[Opening Task input section]
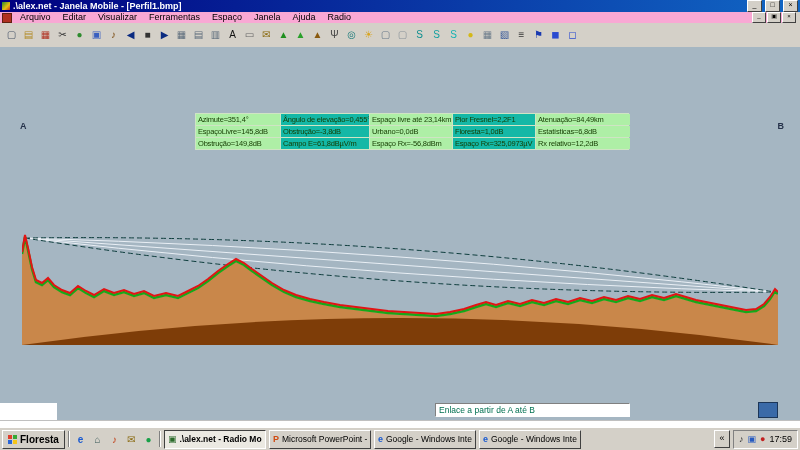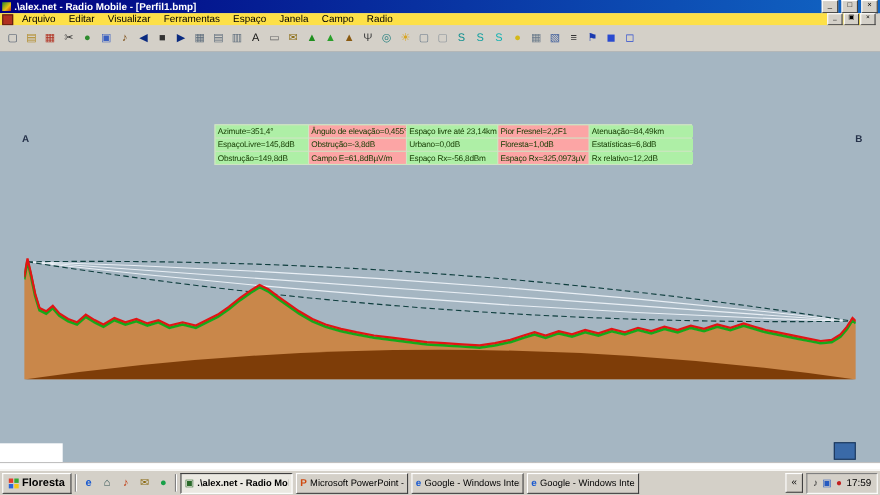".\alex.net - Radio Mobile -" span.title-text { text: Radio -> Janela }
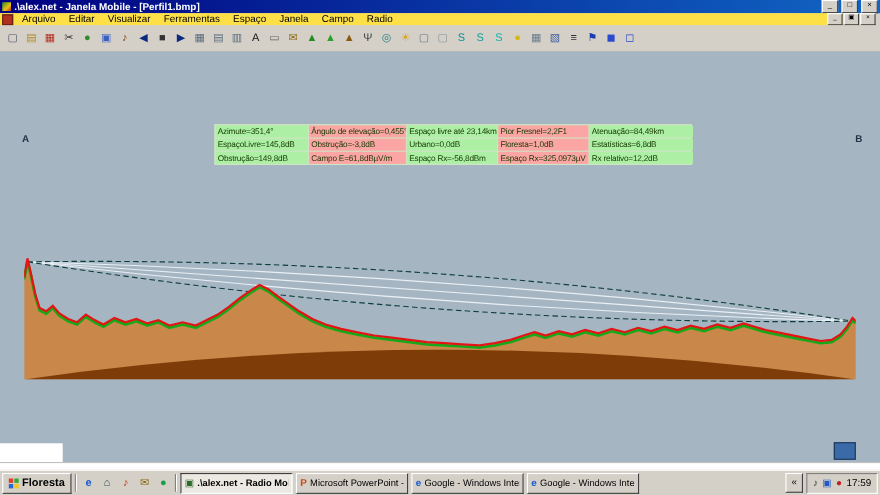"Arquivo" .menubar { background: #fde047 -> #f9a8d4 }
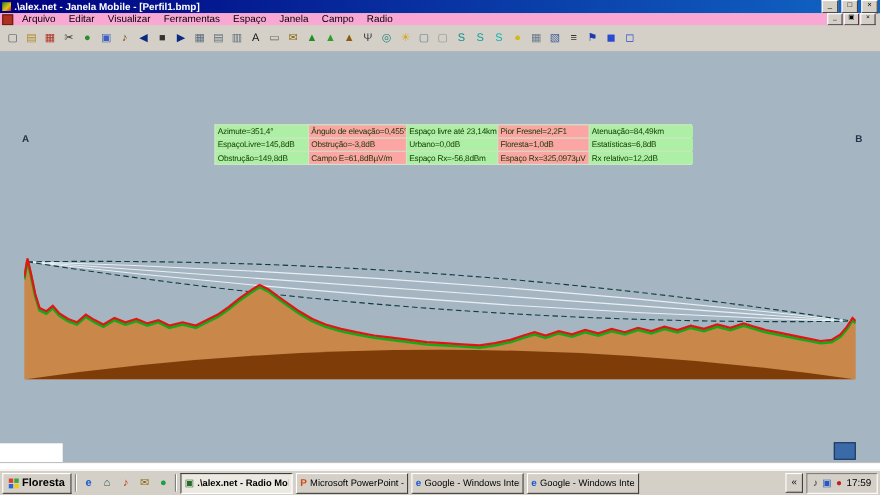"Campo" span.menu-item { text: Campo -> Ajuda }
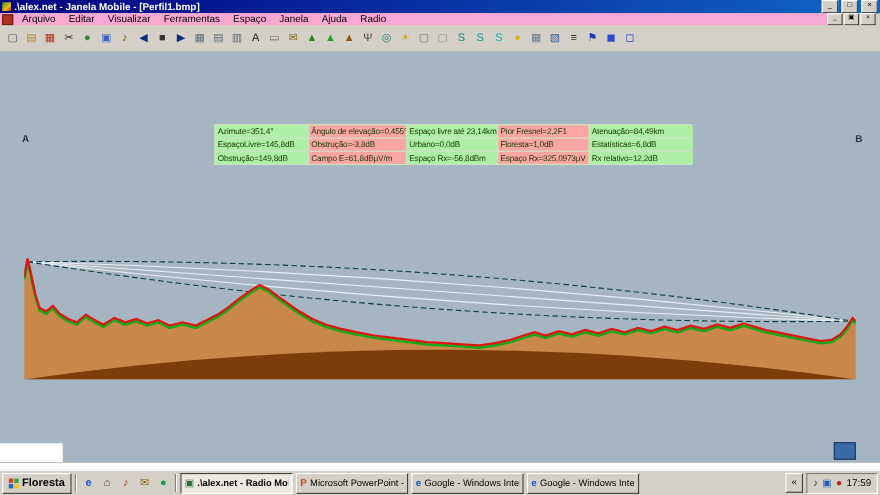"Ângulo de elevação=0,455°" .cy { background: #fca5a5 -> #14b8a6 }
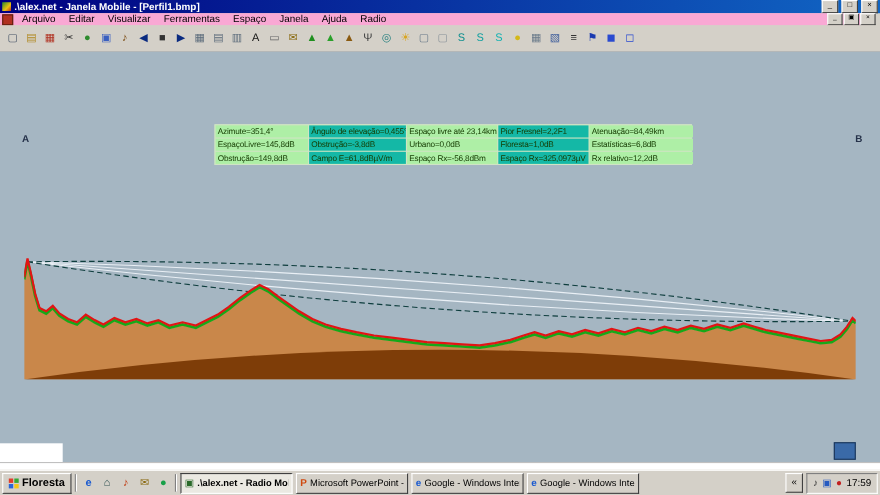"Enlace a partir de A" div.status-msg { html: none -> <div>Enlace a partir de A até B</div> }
[Closing Task input section]
--- Your objective ---
Transcribe exactly the span of lines from the line holding "background: #fde047 ->" through the last line above, both included. Pictures stay out.

--- Response area ---
"Arquivo" .menubar { background: #fde047 -> #f9a8d4 }
"Campo" span.menu-item { text: Campo -> Ajuda }
"Ângulo de elevação=0,455°" .cy { background: #fca5a5 -> #14b8a6 }
"Enlace a partir de A" div.status-msg { html: none -> <div>Enlace a partir de A até B</div> }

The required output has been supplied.